1. | The parties hereby acknowledge and confirm that your employment with the Company is terminated effective as of June 17, 2005 (the Termination Date) and the Company will pay you your accrued and unpaid base salary through such date. |
2. | Subject to this Letter Agreement becoming effective (as described in Paragraph 17 hereof), the Company will continue to pay you your base salary of $400,000 per annum (Continuation Severance Payment) for the twelve (12) month period (Severance Period) beginning on the day immediately following the Termination Date, payable in accordance with the Companys regular payroll practices for its employees and you will be entitled to receive a lump sum amount equal to the product of (x) the Annual Bonus, if any, that you would have earned in fiscal year 2005 had your employment not been terminated and (y) a fraction, the numerator of which is the number of days in fiscal year 2005 through the Termination Date and the denominator of which is 365, payable when bonuses are generally paid to employees of the Company (Pro-Rata 2005 Bonus); provided that such Pro-Rata 2005 Bonus shall not be less than $38,000. The Company will also reimburse you for payments of COBRA premiums to continue your medical benefits if you so elect (Continuation Medical Benefit) for the Severance Period. Notwithstanding anything herein to the contrary, your right to receive the Continuation Severance Payment shall terminate effective immediately upon the date that you become employed by a new employer or otherwise begin providing services for an entity as a consultant or otherwise (New Employment); provided that if the cash compensation you receive pursuant to such New Employment, including without limitation guaranteed bonus payments relating to the Severance Period whether or not paid during the Severance Period (New Compensation) is less than $400,000 per annum, the Company will continue to pay you an incremental amount during the remaining Severance Period such that the New Compensation payments you receive together with such incremental amount will equal $400,000 on an annualized basis.
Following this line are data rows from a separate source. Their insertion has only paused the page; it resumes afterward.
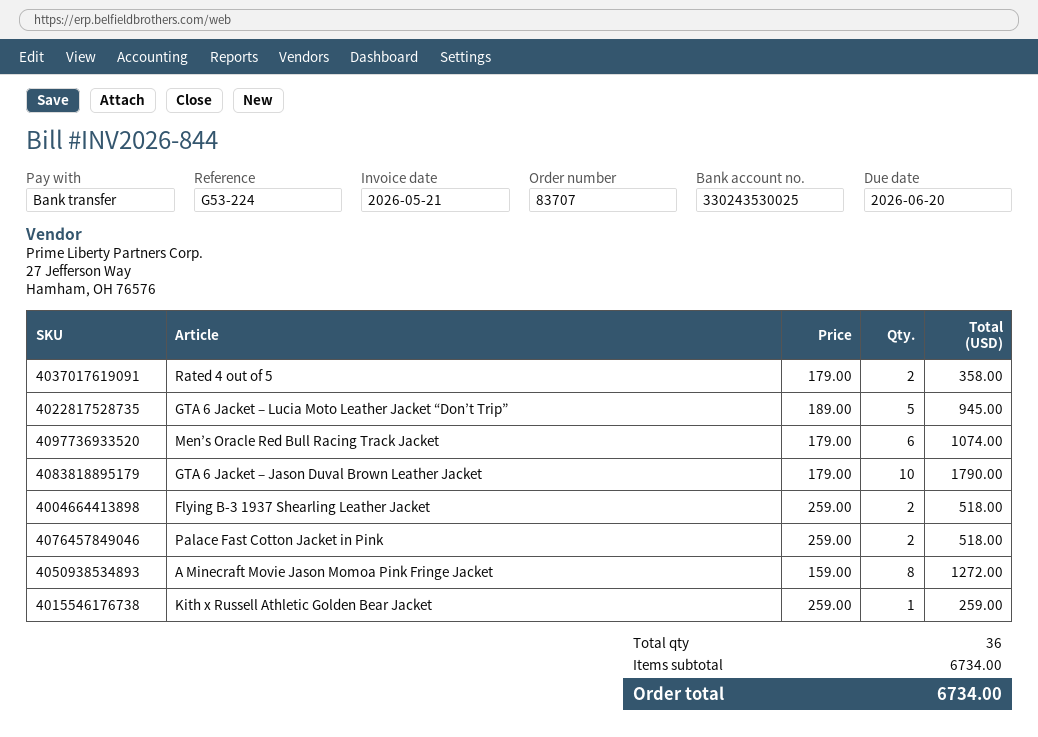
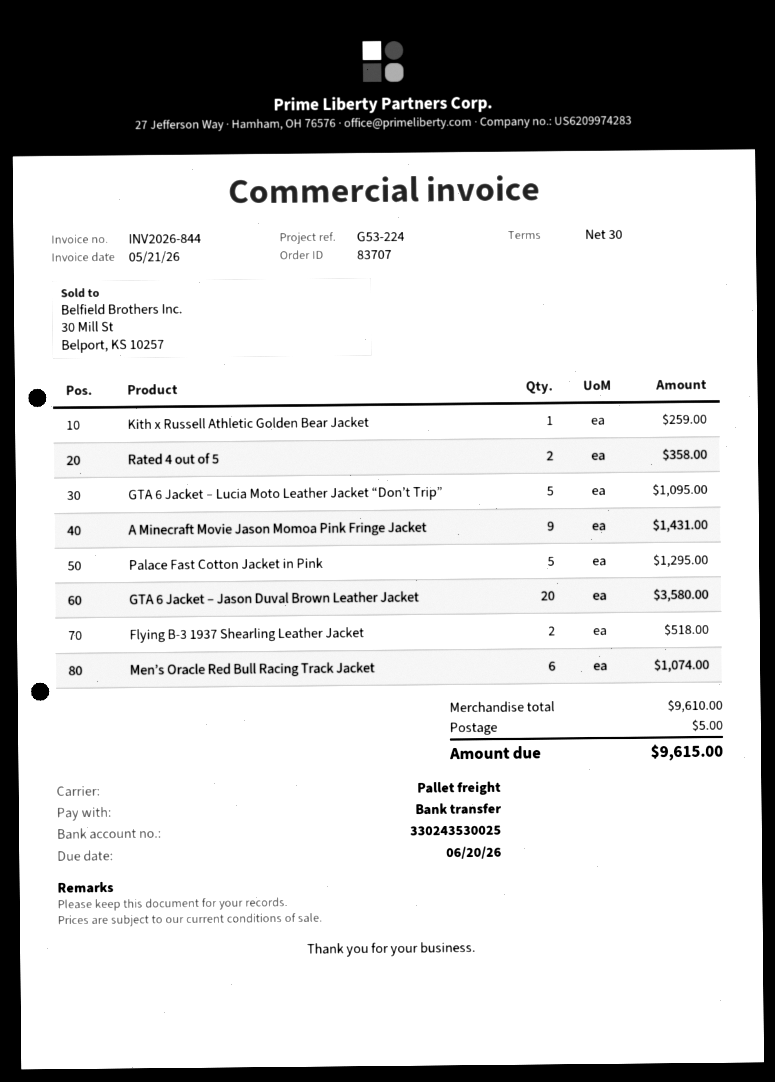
GTA 6 Jacket – Lucia Moto Leather Jacket “Don’t Trip”: 5 for 945.00 -> 5 for 1095.00
GTA 6 Jacket – Jason Duval Brown Leather Jacket: 10 for 1790.00 -> 20 for 3580.00
Palace Fast Cotton Jacket in Pink: 2 for 518.00 -> 5 for 1295.00
A Minecraft Movie Jason Momoa Pink Fringe Jacket: 8 for 1272.00 -> 9 for 1431.00
subtotal: 6734.00 -> 9610.00
shipping: none -> 5.00
total: 6734.00 -> 9615.00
Your right to receive the Continuation Medical Benefit shall also cease immediately upon your being eligible for coverage under another group health plan in connection with any New Employment. You agree to immediately notify the Senior Vice-President of Human Resources upon obtaining New Employment and provide all information regarding compensation and medical benefits coverage reasonable requested by the Company. In addition, upon request, outplacement services will be provided in accordance with the Companys policy. |
The foregoing payments shall be reduced by any required tax withholdings and shall not be taken into account as compensation and no service credit shall be given after the Termination Date for purposes of determining the benefits payable under any other plan, program, agreement or arrangement of the Company. You acknowledge that, except for the foregoing payments, you are not entitled to any payment by the Company in the nature of either severance or termination pay or other compensation of any kind.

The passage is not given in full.